However, nicotine-containing vaping products without THC cannot be ruled out as potential cause of harm
FRIDAY, Sept. 27, 2019 (HealthDay News) — Products containing the marijuana chemical tetrahydrocannabinol (THC) appear to be a main driver behind the hundreds of U.S. cases of serious respiratory illness related to vaping, health officials announced Friday.
Looking at new national data on 514 cases where patients provided information on vaping products used, “we found that 77 percent reported using THC-containing products, or using both THC-containing products and nicotine-containing products,” said Anne Schuchat, M.D., principal deputy director of the U.S. Centers for Disease Control and Prevention. She spoke during a media briefing on Friday. “THC-containing products were the most prominent link across patients, with only 16% reporting using only nicotine-containing products.”

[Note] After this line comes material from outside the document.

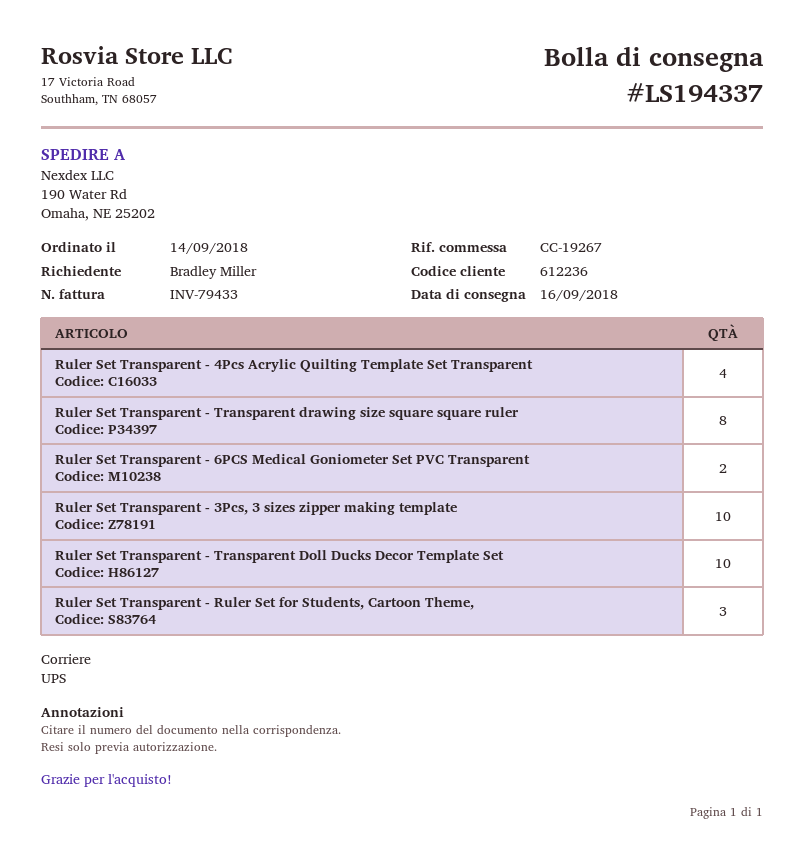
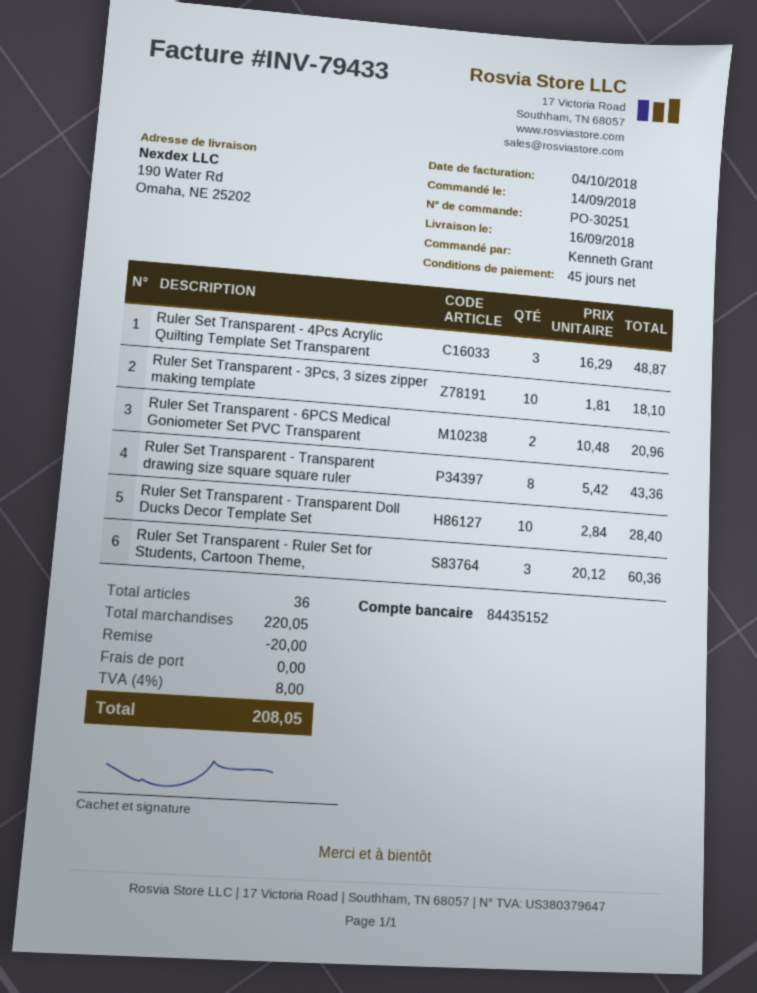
ordered by: Bradley Miller -> Kenneth Grant
Ruler Set Transparent - 4Pcs Acrylic Quilting Template Set Transparent: 4 -> 3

THC-containing products seem to figure prominently in many cases, but no one product was responsible for all cases, noted Jennifer Layden, M.D., chief medical officer at the Illinois Department of Public Health and coauthor of a study focused on cases occurring in Illinois and Wisconsin. “A large and diverse number of products and brands were reported by patients,” Layden said during the Friday briefing. “Among all 86 patients in our study, 234 unique e-cigarette or vaping products across 87 different brands were reported.”
In most cases, THC-containing products typically came in pre-filled, packaged cartridges that patients had gotten from “informal” sources, such as family, friends, or illicit dealers. “While no one brand was reported by all patients, pre-filled THC cartridges labeled under the brand name Dank Vapes was the most common, with 66 percent of all patients reporting this name,” Layden noted. However, both Schuchat and Layden stressed that nicotine-containing vaping products without THC cannot be ruled out as a potential cause of harm. Because of that, the CDC recommendation for everyone to stop vaping stands.